SUPPLIED INFORMATION START

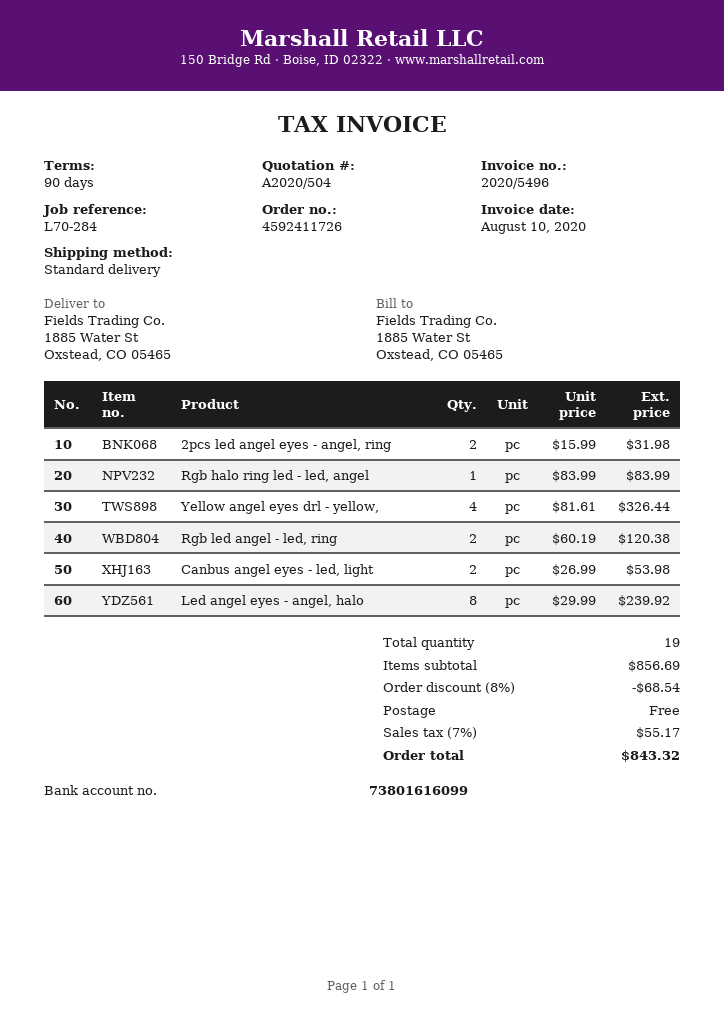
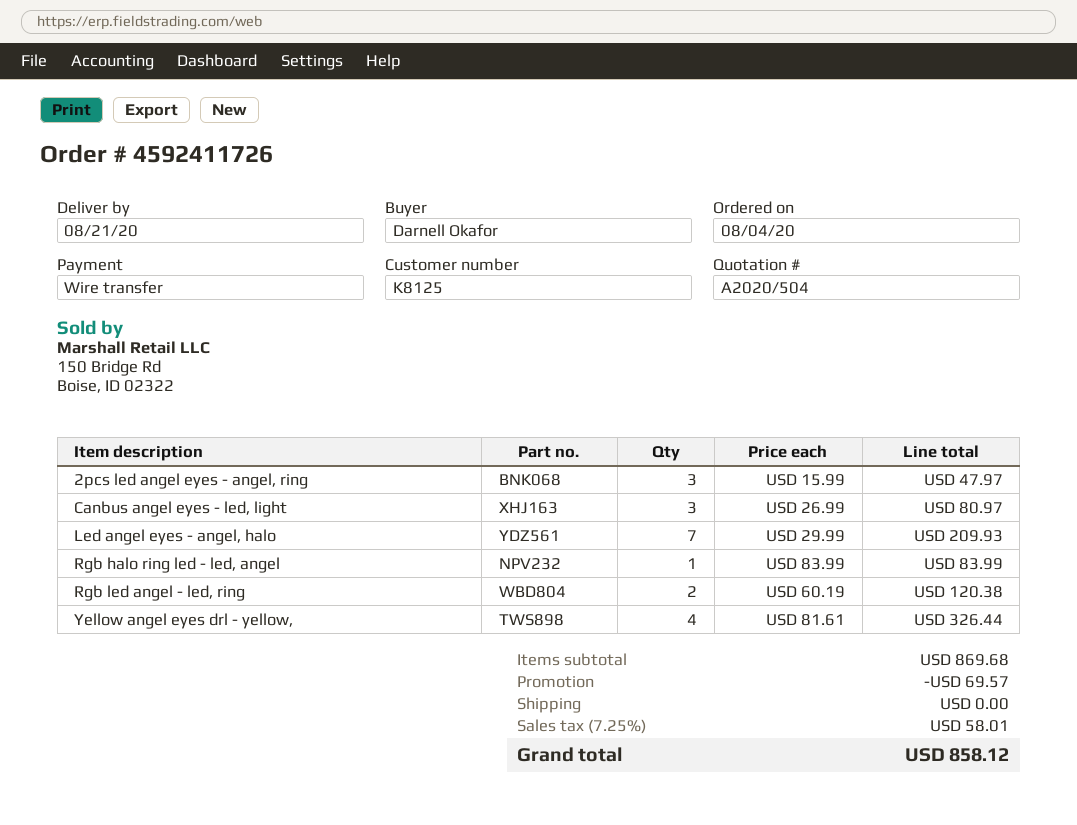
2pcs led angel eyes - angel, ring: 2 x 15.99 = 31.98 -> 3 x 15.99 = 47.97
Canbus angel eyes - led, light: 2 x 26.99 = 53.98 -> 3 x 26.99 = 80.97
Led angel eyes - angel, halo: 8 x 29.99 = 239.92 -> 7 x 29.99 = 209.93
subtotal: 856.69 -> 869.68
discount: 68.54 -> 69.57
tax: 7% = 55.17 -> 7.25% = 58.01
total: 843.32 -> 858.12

SUPPLIED INFORMATION END
SUPPLIED INFORMATION START

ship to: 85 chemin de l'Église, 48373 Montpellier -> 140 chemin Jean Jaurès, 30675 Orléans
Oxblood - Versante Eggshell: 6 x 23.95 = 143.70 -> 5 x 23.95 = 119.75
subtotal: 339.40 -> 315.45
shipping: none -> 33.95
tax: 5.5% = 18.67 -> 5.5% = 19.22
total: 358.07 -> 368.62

SUPPLIED INFORMATION END

TRY IT
The exact lines of the material above starting at the one that contains "ship to: 85" and ending at the one that contains "total: 358.07 -> 368.62" are what to retype; leave out everything else.

FINAL ANSWER
ship to: 85 chemin de l'Église, 48373 Montpellier -> 140 chemin Jean Jaurès, 30675 Orléans
Oxblood - Versante Eggshell: 6 x 23.95 = 143.70 -> 5 x 23.95 = 119.75
subtotal: 339.40 -> 315.45
shipping: none -> 33.95
tax: 5.5% = 18.67 -> 5.5% = 19.22
total: 358.07 -> 368.62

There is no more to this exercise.